Take from the records below each line that holds "visualizações".

INFORMATION PROVIDED Start Marker

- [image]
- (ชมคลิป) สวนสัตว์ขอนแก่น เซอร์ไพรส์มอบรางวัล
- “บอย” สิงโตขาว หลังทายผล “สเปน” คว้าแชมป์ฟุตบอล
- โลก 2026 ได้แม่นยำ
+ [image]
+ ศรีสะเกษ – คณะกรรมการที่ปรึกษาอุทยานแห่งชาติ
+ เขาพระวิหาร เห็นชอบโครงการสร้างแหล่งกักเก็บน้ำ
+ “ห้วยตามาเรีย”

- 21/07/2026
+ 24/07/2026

INFORMATION PROVIDED End Marker
INFORMATION PROVIDED Start Marker

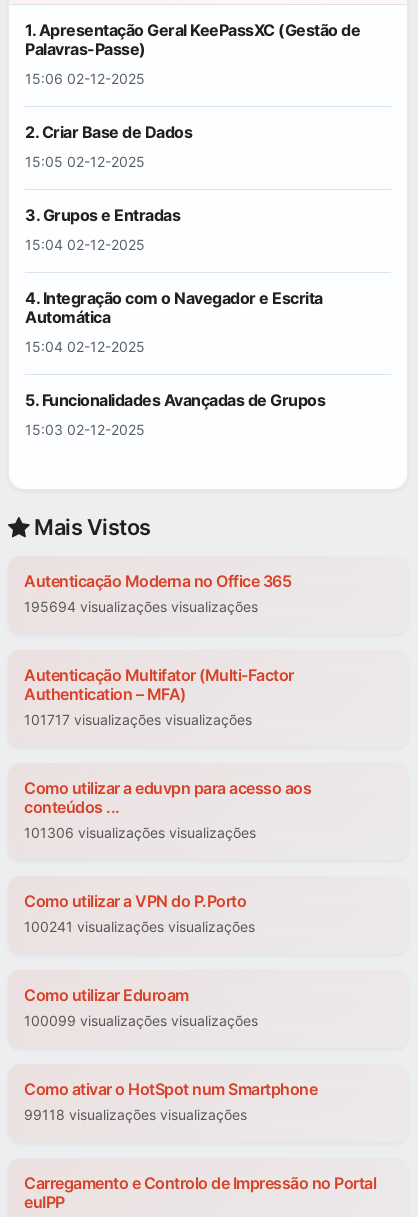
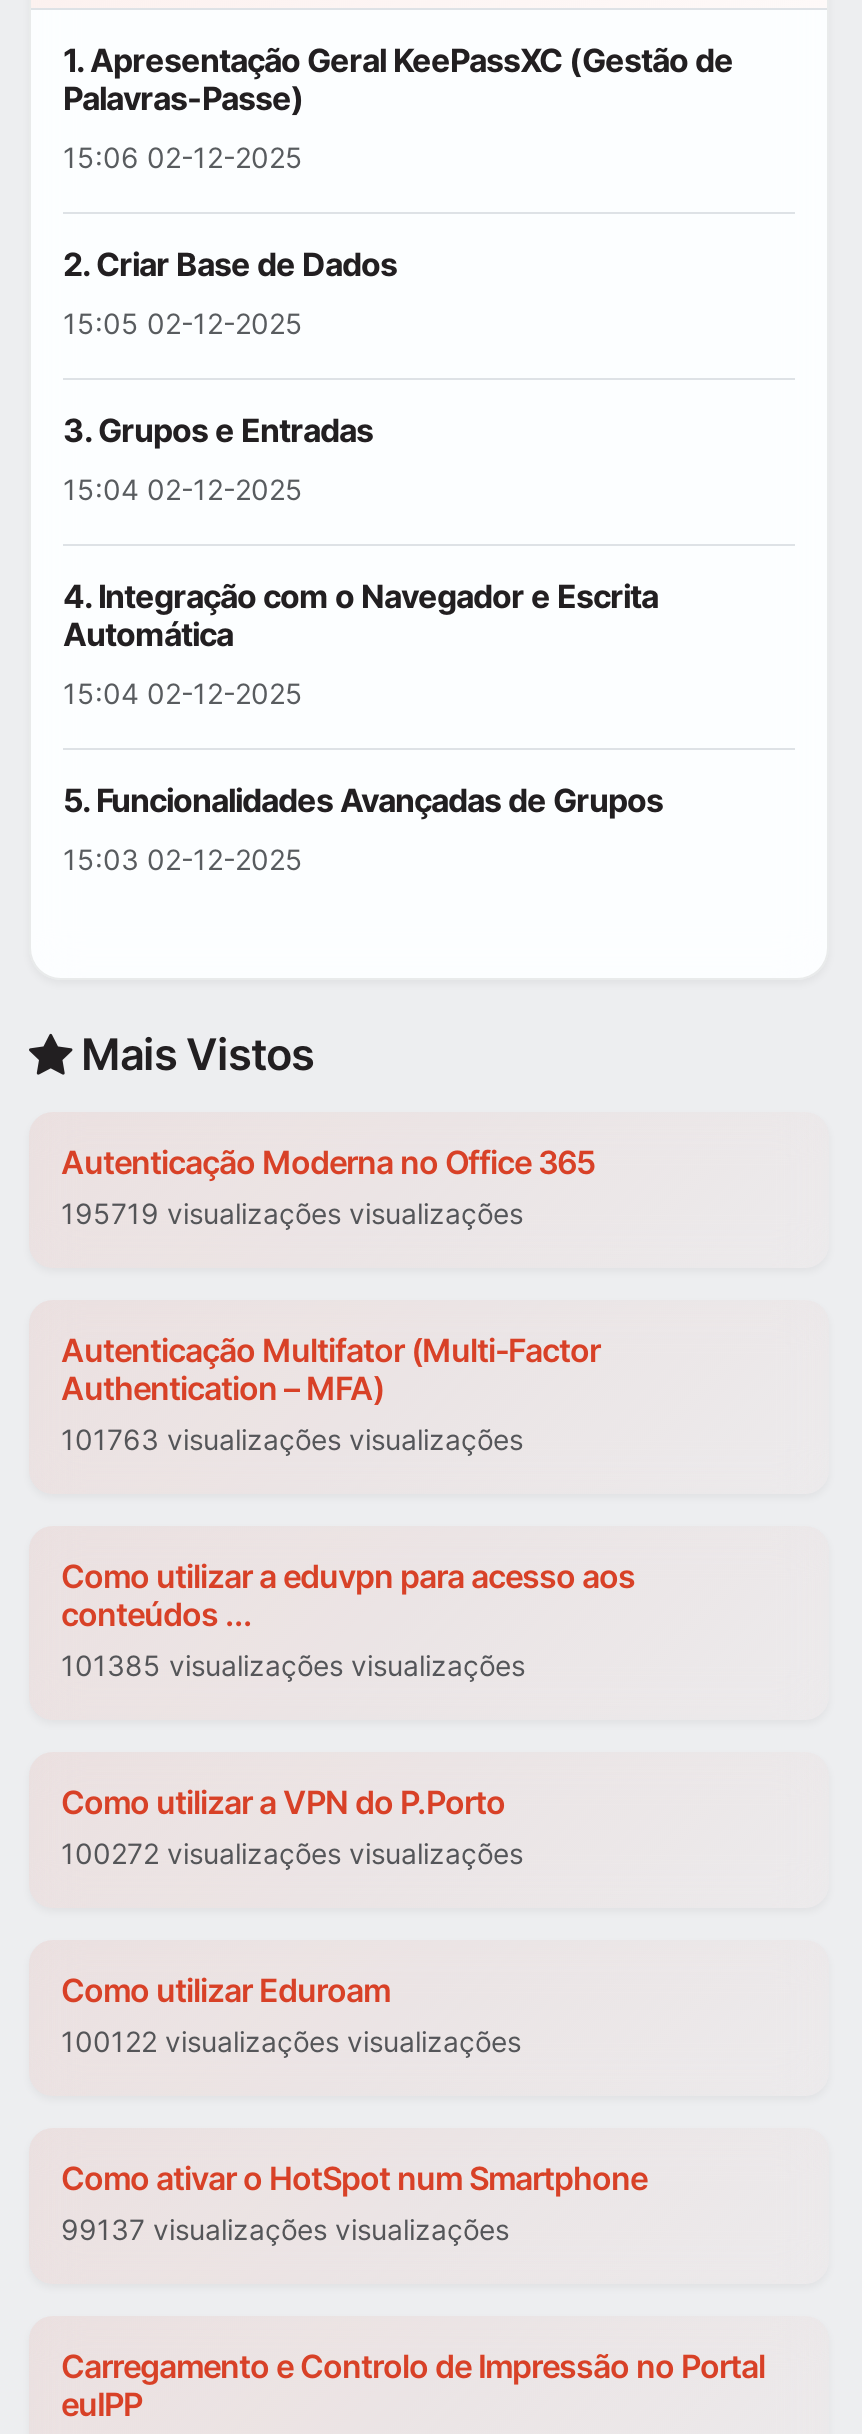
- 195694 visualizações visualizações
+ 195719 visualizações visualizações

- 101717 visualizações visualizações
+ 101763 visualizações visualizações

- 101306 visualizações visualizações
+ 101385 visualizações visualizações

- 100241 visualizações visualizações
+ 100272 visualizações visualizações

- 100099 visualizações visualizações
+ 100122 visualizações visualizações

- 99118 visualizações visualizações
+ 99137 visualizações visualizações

INFORMATION PROVIDED End Marker
INFORMATION PROVIDED Start Marker

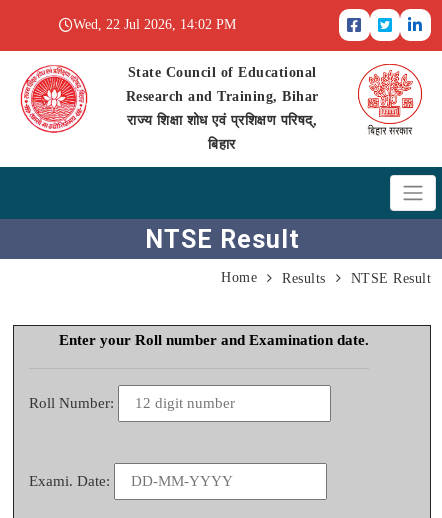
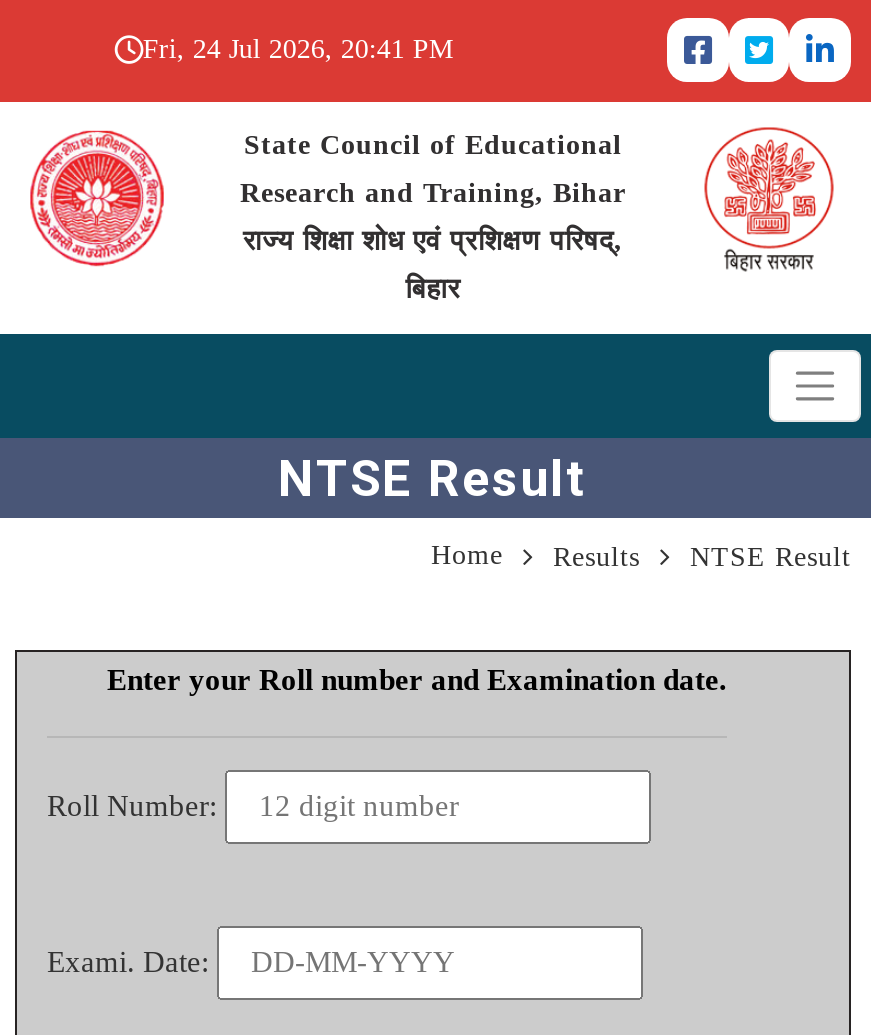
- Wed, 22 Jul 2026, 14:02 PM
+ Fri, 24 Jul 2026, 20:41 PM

INFORMATION PROVIDED End Marker

● SOLUTION TO THE EXERCISE
- 195694 visualizações visualizações
+ 195719 visualizações visualizações
- 101717 visualizações visualizações
+ 101763 visualizações visualizações
- 101306 visualizações visualizações
+ 101385 visualizações visualizações
- 100241 visualizações visualizações
+ 100272 visualizações visualizações
- 100099 visualizações visualizações
+ 100122 visualizações visualizações
- 99118 visualizações visualizações
+ 99137 visualizações visualizações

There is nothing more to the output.